COST A36, Tributary Empires Compared
Romans, Ottomans, Mughals and Beyond
Report of the St Andrews working group meeting,
30th March – 1st April 2007
Science and other Knowledges in Tributary Empires
The fifth meeting of COST Action 36 was a Working Group 1 meeting devoted to considering scientific and other intellectual responses to empire. Among the questions speakers were asked to consider were the following. How was scientific enterprise institutionalised in tributary empires? How were imperial and intellectual orderings of the world related? Did empires and emperors indulge in peculiar species of collection and patronage? Were certain enterprises promoted at the expense of others? How convertible were social, intellectual and political capital? Papers presented included case studies from the Roman, Abbasid, British Indian, Mughal and late imperial Chinese Empires. (Last minute illness prevented papers being presented on Ptolemaic and Ottoman empires.) Two papers presented were explicitly comparative in scope. The closing discussion was introduced by an historical sociologists and an historian of the early modern period. Following decisions made at the Warsaw Management Committee meeting more time was allocated for general discussion, much of it connecting the papers presented with the aims of Working Group One. The conference was supported mainly by COST with additional funding from the School of Classics at the University of St Andrews and from the Leverhulme Trust through its project “Science and Empire in the Roman World."

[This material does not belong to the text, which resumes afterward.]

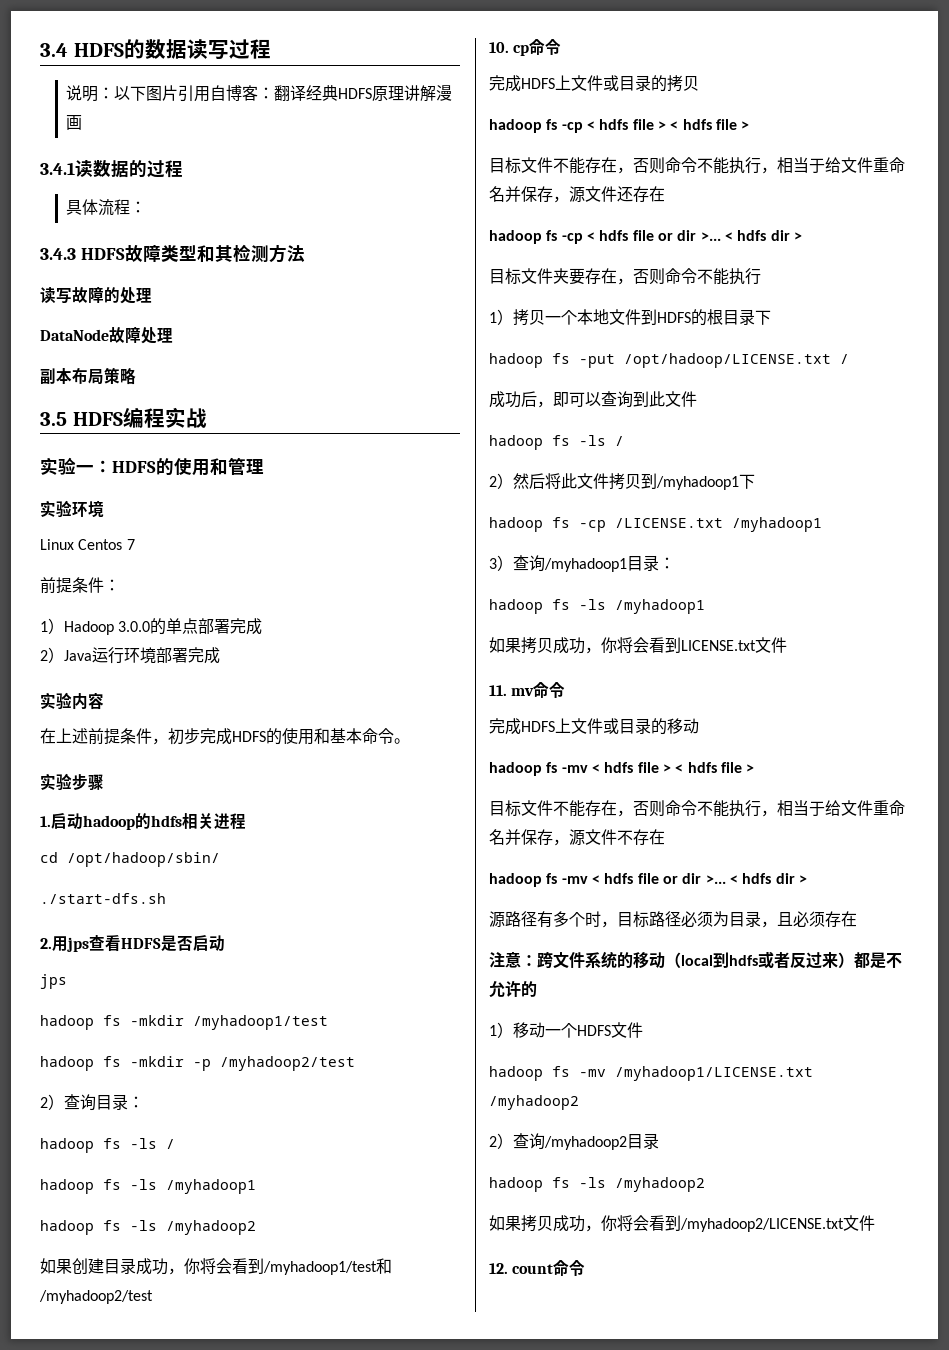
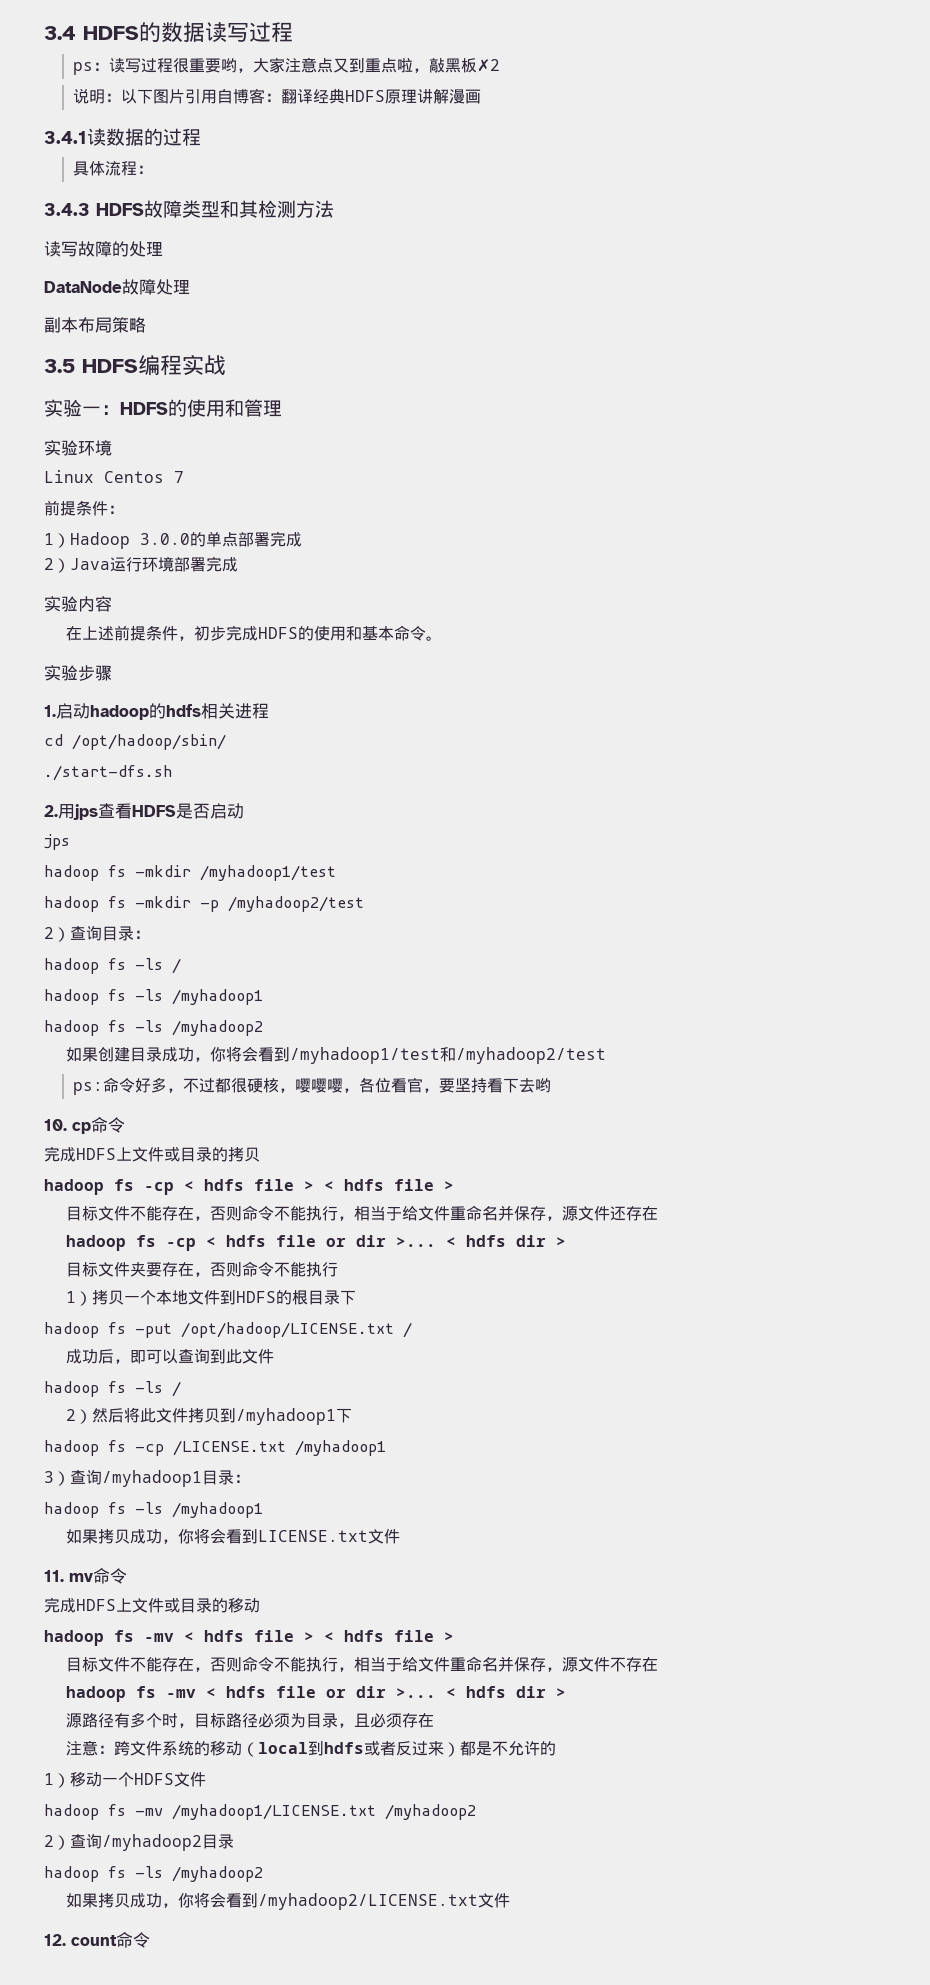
(271, 49) none -> [72,57,500,75] // ps：读写过程很重要哟，大家注意点又到重点啦，敲黑板✗2
(153, 1297) none -> [72,1077,551,1095] // ps:命令好多，不过都很硬核，嘤嘤嘤，各位看官，要坚持看下去哟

The first session was opened by one of the local organizers Greg Woolf with a comparativist paper looking at different kinds of relationships that had been postulated between empire and science in recent scholarship. This drew on Geoffrey Lloyd’s contrastive study of ancient Greek and Chinese science and on the response of Chris Bayly and others to Foucauldian discourse analysis of scientific writing. Among the key issues raised were the extent to which scientific communities and disciplines operated autonomously, the effect and effectiveness of imperial patronage and This papers was followed by presentations by Giovanni Salmeri and Peter Pormann on two case studies. Salmeri considered the way ancient accounts of Asia written by geographers working within the Hellenistic and Roman empire made use of language to map ethnic populations. Pormann considered the creation of hospitals in the Abbasid empire in the light of Gutas’ work on the translation movement through which a selected portion of Greek scientific literature was appropriated by the Caliphate and put to new ends. The crucial role of bilingual populations was emphasised along with the creation of non-faith based institutions.

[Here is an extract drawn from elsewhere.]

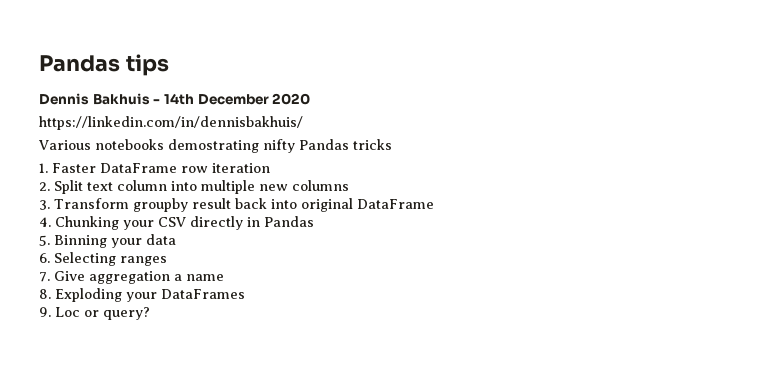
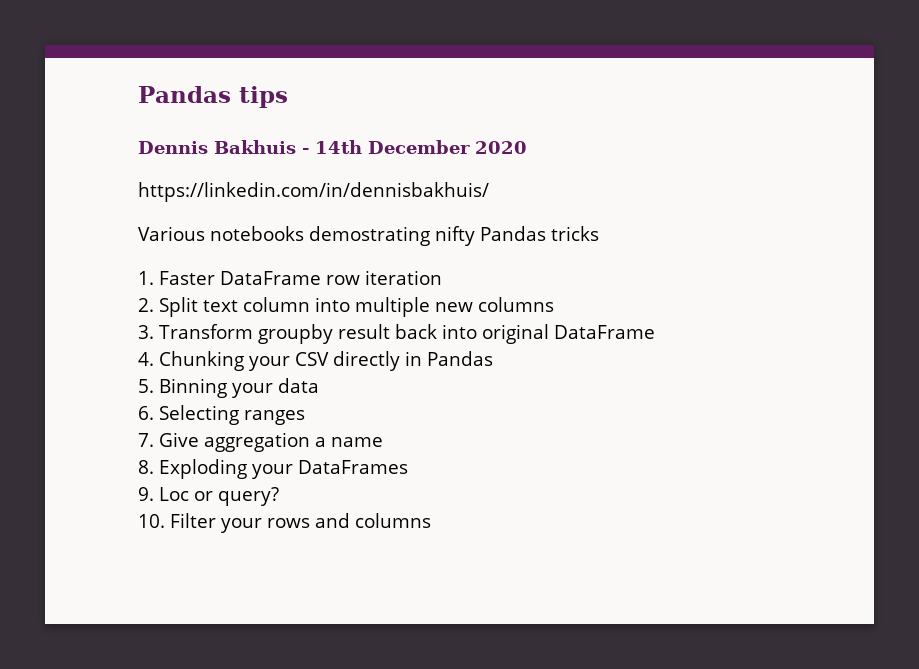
(150, 313) none -> [138,513,431,533] // 10. Filter your rows and columns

The second session considered contrasting examples from imperial China, the Roman world and Mughal India. The papers also contrasted in style, Ben Elman focusing on institutions, education and governance; Jason König on writing practices and André Wink on the courtly context of scholarship under Akbar. A range of different relationships between science and empire were illustrated. The examination system of China, heavily dependent on the technologies of print and paper, grew to involve a very large number of the population in education and to link education very closely with the creation of an imperial governing class. The relationship in the Roman case was much more tangential, and characterised by mutual appropriations with some scientific writers borrowing the language and ideology of empire to make universalizing claims for encyclopaedic works. (This theme will be followed up by a conference on Encyclopaedism before the Enlightenment to be help in St Andrews in June 2007, sponsored in part by the same Leverhulme project.) The actual impact of imperial patronage in the ancient Mediterranean and in Mughal India was less clear, although the display of discoveries and also collecting were among the means these and other imperial courts displayed their power.

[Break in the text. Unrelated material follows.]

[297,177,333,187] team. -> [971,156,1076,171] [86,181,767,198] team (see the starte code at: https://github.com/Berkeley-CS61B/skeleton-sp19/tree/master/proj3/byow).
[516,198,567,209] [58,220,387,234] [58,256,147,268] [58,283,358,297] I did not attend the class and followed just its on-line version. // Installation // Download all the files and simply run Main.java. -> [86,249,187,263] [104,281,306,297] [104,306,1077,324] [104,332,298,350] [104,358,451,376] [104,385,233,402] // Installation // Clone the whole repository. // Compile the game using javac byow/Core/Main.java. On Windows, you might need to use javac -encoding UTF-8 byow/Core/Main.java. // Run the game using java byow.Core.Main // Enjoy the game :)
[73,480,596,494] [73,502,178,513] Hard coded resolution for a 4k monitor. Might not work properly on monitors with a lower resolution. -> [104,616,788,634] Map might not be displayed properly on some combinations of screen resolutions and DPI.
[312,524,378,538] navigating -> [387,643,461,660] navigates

The afternoon session that followed picked up some of these themes. Kim Wagner developed a case study of how knowledges (and misconceptions) arose in the treatment of the Thug phenomenon in British India. While empire certainly made use of what were regarded as authoritative scientific advice in responding to ‘banditry’, it is clear that the public perception was shaped largely by the racial preoccupations of science at the time. Peter Bang’s paper picked up the theme of imperial collecting, drawing material from a range of empires to advance a general synoptic thesis about the means by which empires built legitimacy through amassing and then representing knowledge, marvels and discoveries. The discussion that followed returned to a recurrent theme of the Action, the difficulty of balancing the need for analytical differentiation with the aim of generalization.
The morning session of the last day was devoted to the theme of geographical knowledge and empire, introduced in the first session by Salmeri. Kai Brodersen discussed the geographical writing and knowledge of the Hellenistic and Roman worlds, largely as a body of scholarship and corpus of writings. Adam Ziolkowski focused on the issue of how geographical knowledge of northern Europe was obtained, discussing in particular the sources of the Germania. As in the first session, there was a contrast between the view of science as a discipline composed of practitioners and texts but relatively un-institutionalised and the application of scientific knowledge to particular issues of concern to imperial authorities.
The final session was a general discussion led off by John Hall and Jeroen Duindam. As well as summing up the proceedings an emphasis was placed on the range of different knowledges that jostled together within tributary empires, the difficulties of demarcating science out as a separate domain and the limited capacity of empires described as ‘puny leviathans’ to dominate discourse. A number of key variables were discussed, the most salient being the relationship between religious authority and knowledge and the court, and the relationship of education to government. Several themes from Ben Elman’s presentation returned in discussion.